Sobrado que desabou no Centro era ‘casa mista’: de residência, foi loja e até bar

Frontispício de Salvador, em foto de 18 de março de 1992
(Foto: Luiz Hermano/Arquivo CORREIO)

O casarão de meados do século XIX que desabou parcialmente na semana passada e foi demolido no último domingo (23) na Rua do Pau da Bandeira, no Centro Histórico de Salvador, não é o único elemento nesta foto de março de 1992, feita pelo fotógrafo Luiz Hermano, do CORREIO, que não está mais ali. Também não fazem mais parte da paisagem o Monumento à Cidade de Salvador, o posto Texaco ao lado do Mercado Modelo e alguns imóveis na Conceição da Praia.

Foi difícil encontrar uma fotografia que mostrasse o prédio ‘recém-desabado’ intacto. Mas, neste panorama feito em 18 de março de 1992, lá está o sobrado. O historiador e estudioso da iconografia de Salvador nos séculos XIX e XX, Rafael Dantas, aponta um detalhe nesta fotografia: o casarão, que já abrigou até um bar, aparece nesta imagem estampando em sua fachada a marca Philco-Hitachi – provavelmente, uma estratégia para que a marca fosse vista de longe por quem chegasse a Salvador tanto pelo mar quanto pelo ar.

Além de, possivelmente, abrigar uma loja, o sobrado foi em meados do século passado o endereço do tradicional Bar Varandá, local frequentado por diversos artistas e intelectuais da capital baiana. É que, na época o centro da Cidade do Salvador ainda se destacava como um lugar de relevância comercial e cultural, área agitada de Salvador.

Ainda não conseguiu localizar? O prédio branco fica à direita, pouco abaixo do nível do Palácio Rio Branco. A pintura da marca, possivelmente de uma loja de eletrodomésticos, não foi a única modificação da edificação. Embora seja de meados do século XIX, o prédio tem uma ‘cara’ de mais moderno. Rafael explica que ele sofreu modificações, é uma “casa mista”.

“No decorrer do século XX, o imóvel da Rua Pau da Bandeira persiste no mesmo lugar, mas já sinalizando alterações em sua composição externa e possivelmente interna. Apesar de ainda continuar com uma volumetria próxima a do final do século XIX, outra estrutura passa a vigorar com o acréscimo de mais um andar e a destruição de sua varanda”, aponta Rafael.

Ele encontrou um registro da década de 1950 – uma fotografia aérea de Anthony Roy Worley, publicada em 1959, na coleção História do Brasil de Pedro Calmon – que sugere que o prédio passou por uma reforma. Isso porque os imóveis ao lado do prédio, acima dos arcos da Montanha e construídos no final do século XIX, estão em ruínas, mas ele não.

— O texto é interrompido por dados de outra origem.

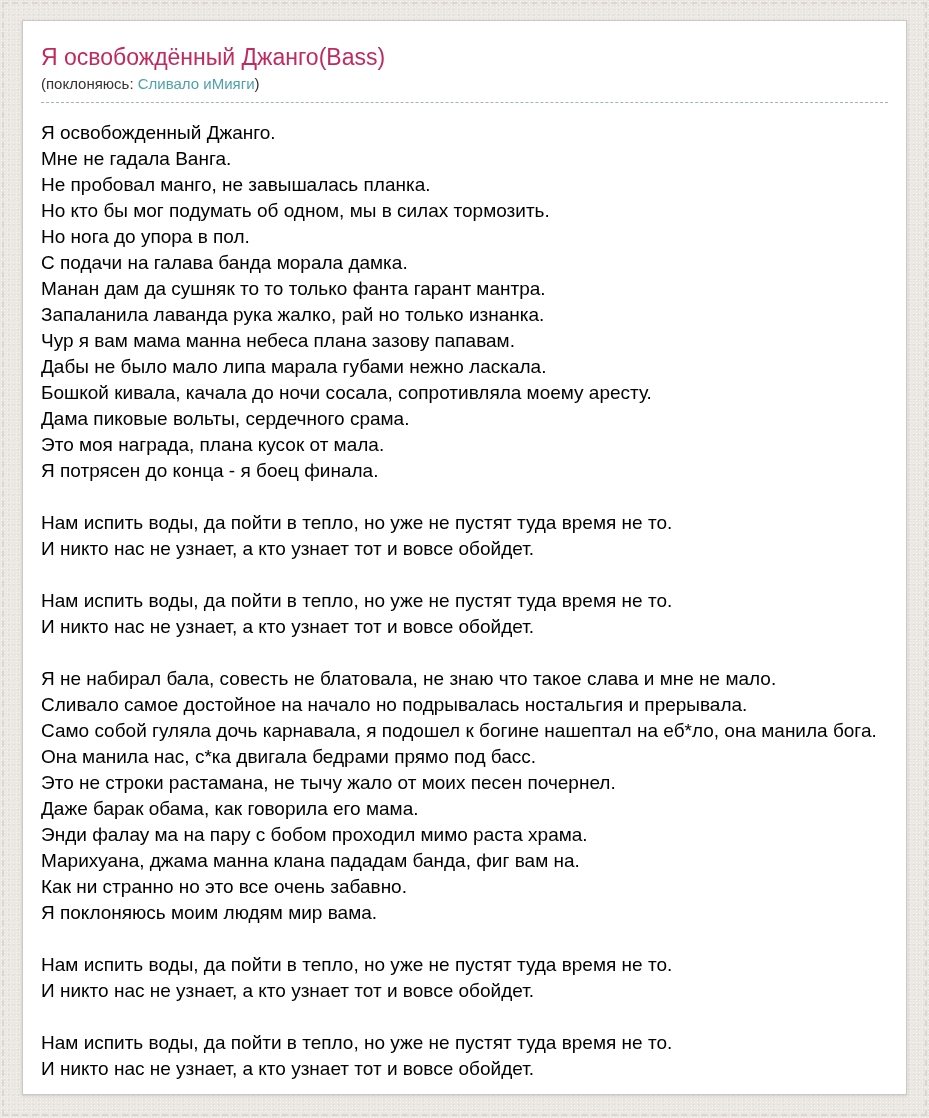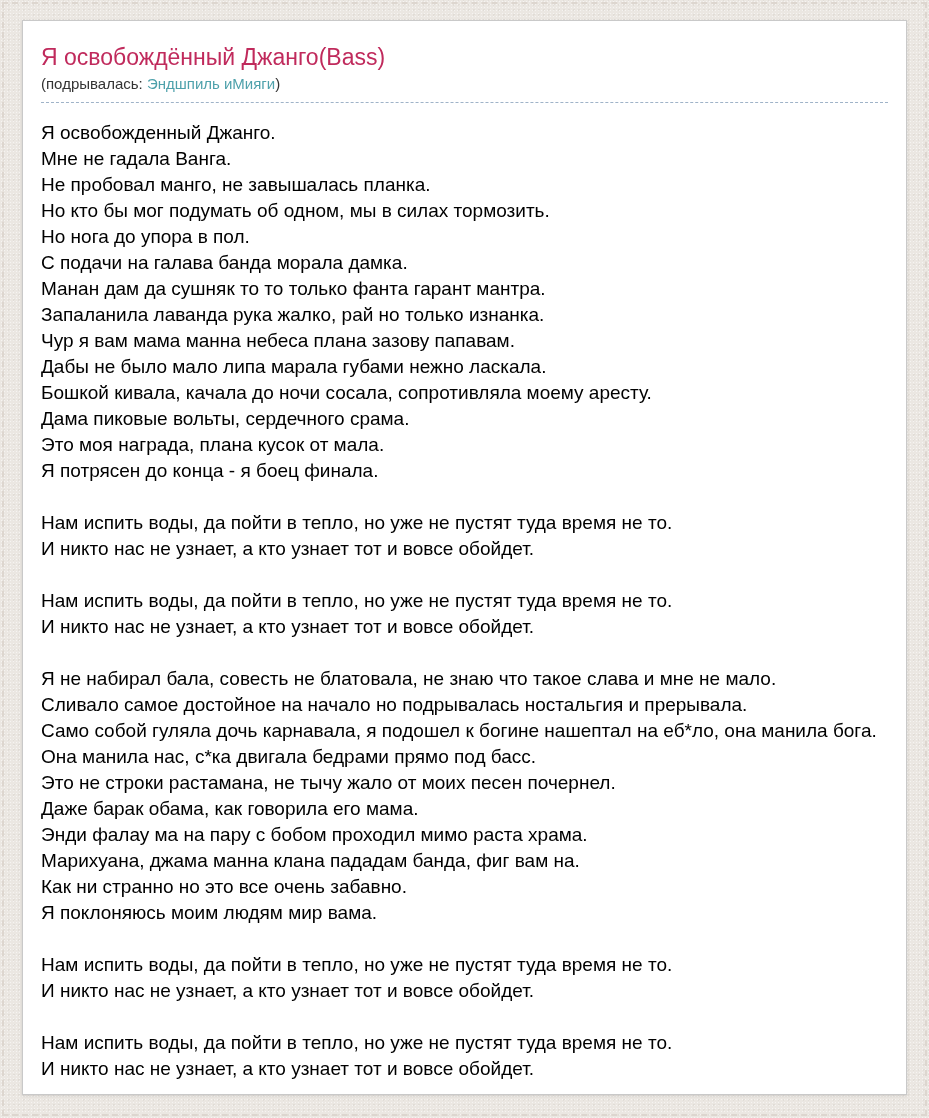"(подрывалась:" span { text: подрывалась -> поклоняюсь }
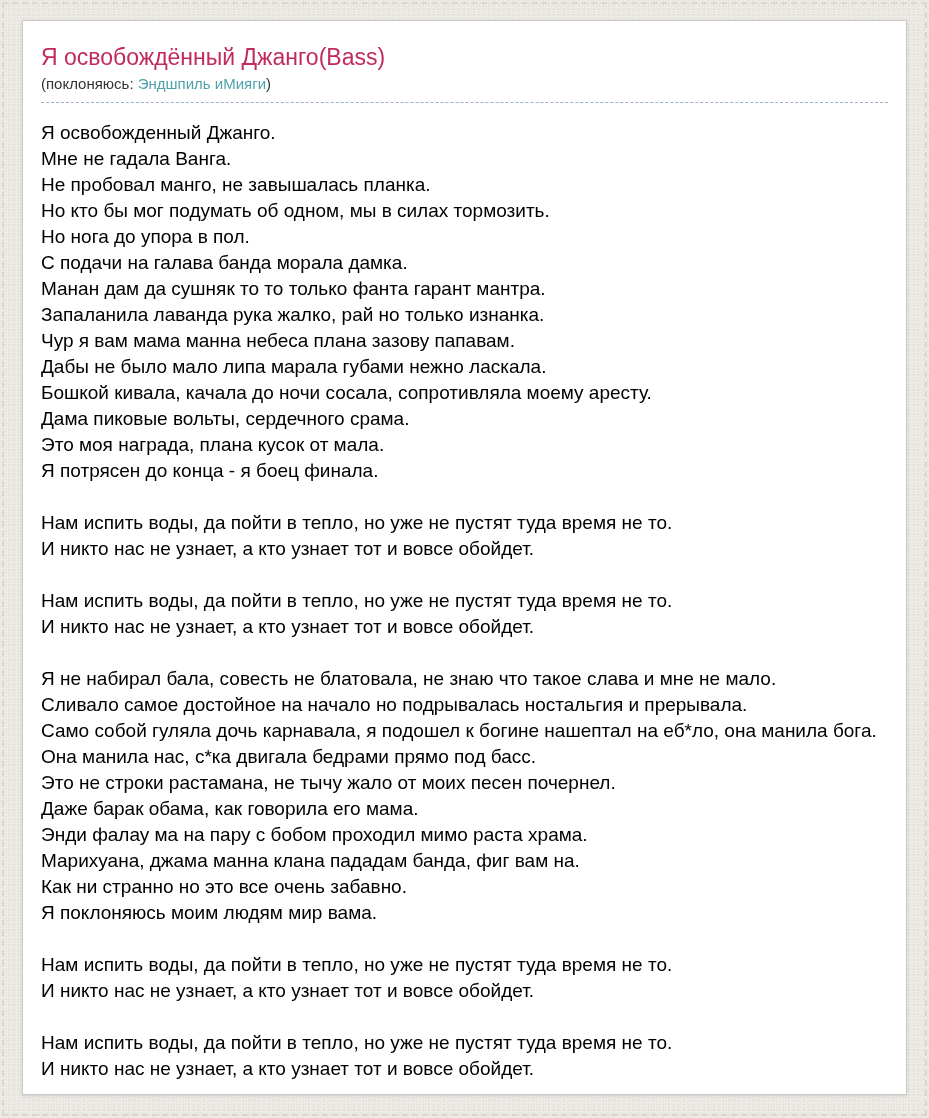"Эндшпиль иМияги" a.artist-link { text: Эндшпиль -> Сливало }
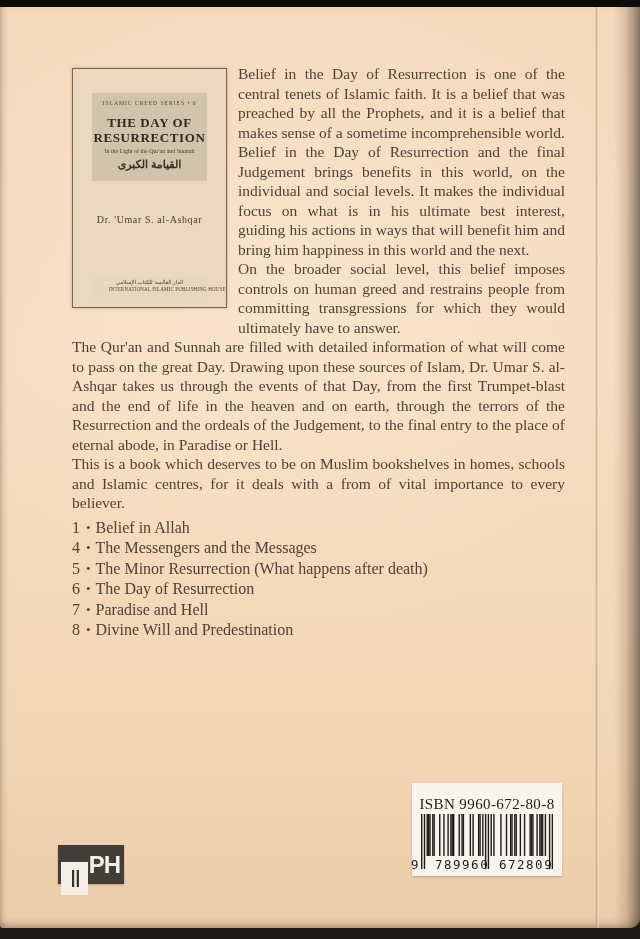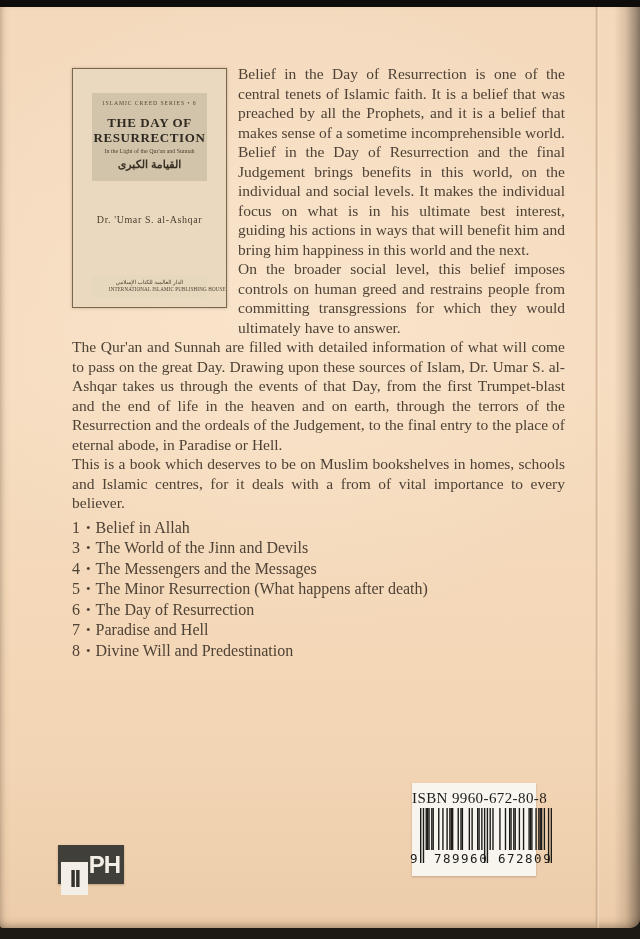"3 • The World of" div.series-item { html: <div><span>3</span><span>•</span><span>The World of the Jinn and Devils</span></div> -> none }
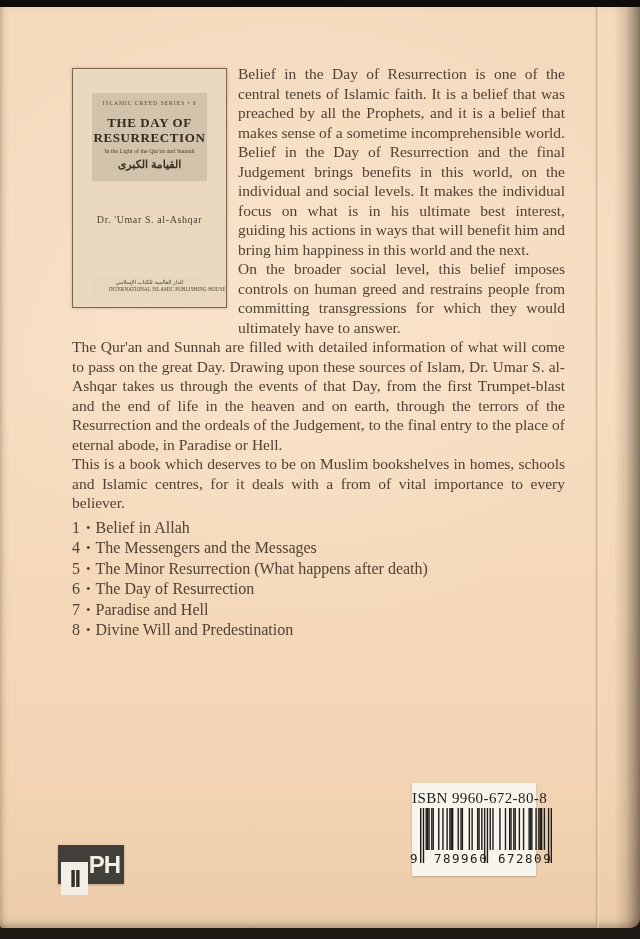"ISBN 9960-672-80-8" .barcode { padding-top: 7px -> 13px; width: 124px -> 150px }
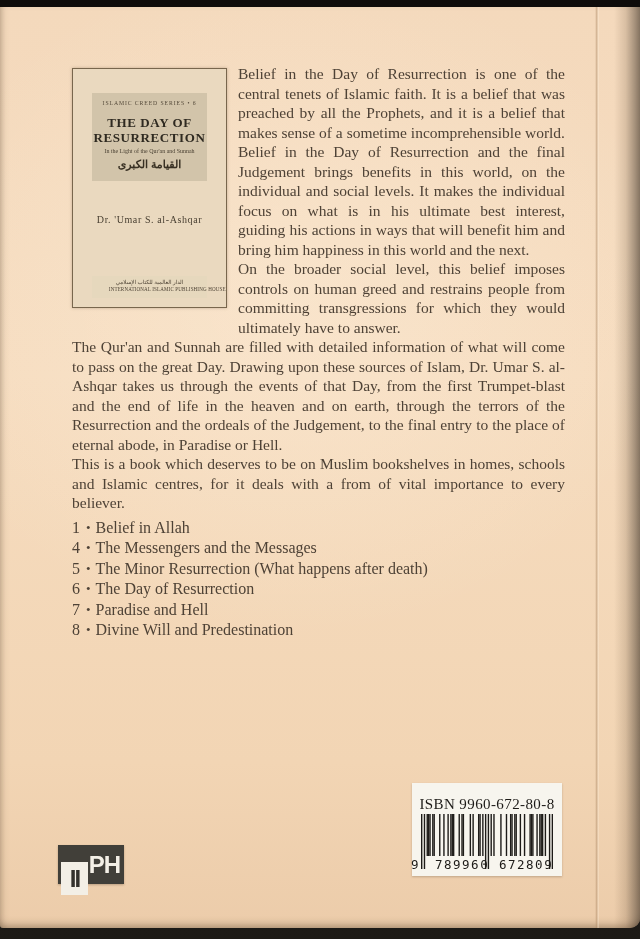"II" .iiph-left { font-weight: bold -> normal }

Não dá para descartar, inclusive, que o sobrado tenha sido uma construção do século XVIII que foi reaproveitada no século XIX e então modificada ao longo do século XX. 

“É possível afirmar que antes dessa construção, naquele lugar poderíamos ter algum outro tipo de casa, residência, do seculo XVIII, porque aquela região da encosta sempre foi ocupada por casas, por residências de famílias abastadas, de pessoas de destaque e influência, e é uma casa que está próxima da então praça principal da cidade – a Praça dos Poderes”, explica.

Apesar das modificações, que incluem a adição de mais um andar, a retirada de uma das varandas e a inclusão de uma estrutura de concreto armado, que provavelmente sustentava a ‘casca de tijolos’, o prédio estava abandonado nos últimos anos. Quando desabou parcialmente, no dia 18 de agosto, estava sustentado por escoras metálicas. Escombros do antigo sobrado acabaram caindo sobre a Ladeira da Montanha, que foi interditada.

Em ruínas, o sobrado teve seu fim às 17h10 do último domingo, quando foi finalmente demolido. Os escombros da demolição foram projetados para a Ladeira da Montanha, que ainda ficou interditada por segurança. A queda do prédio pôde ser vista de longe por quem chegava a Salvador pelo mar – assim como o letreiro que chamava a atenção na fotografia de março de 1992.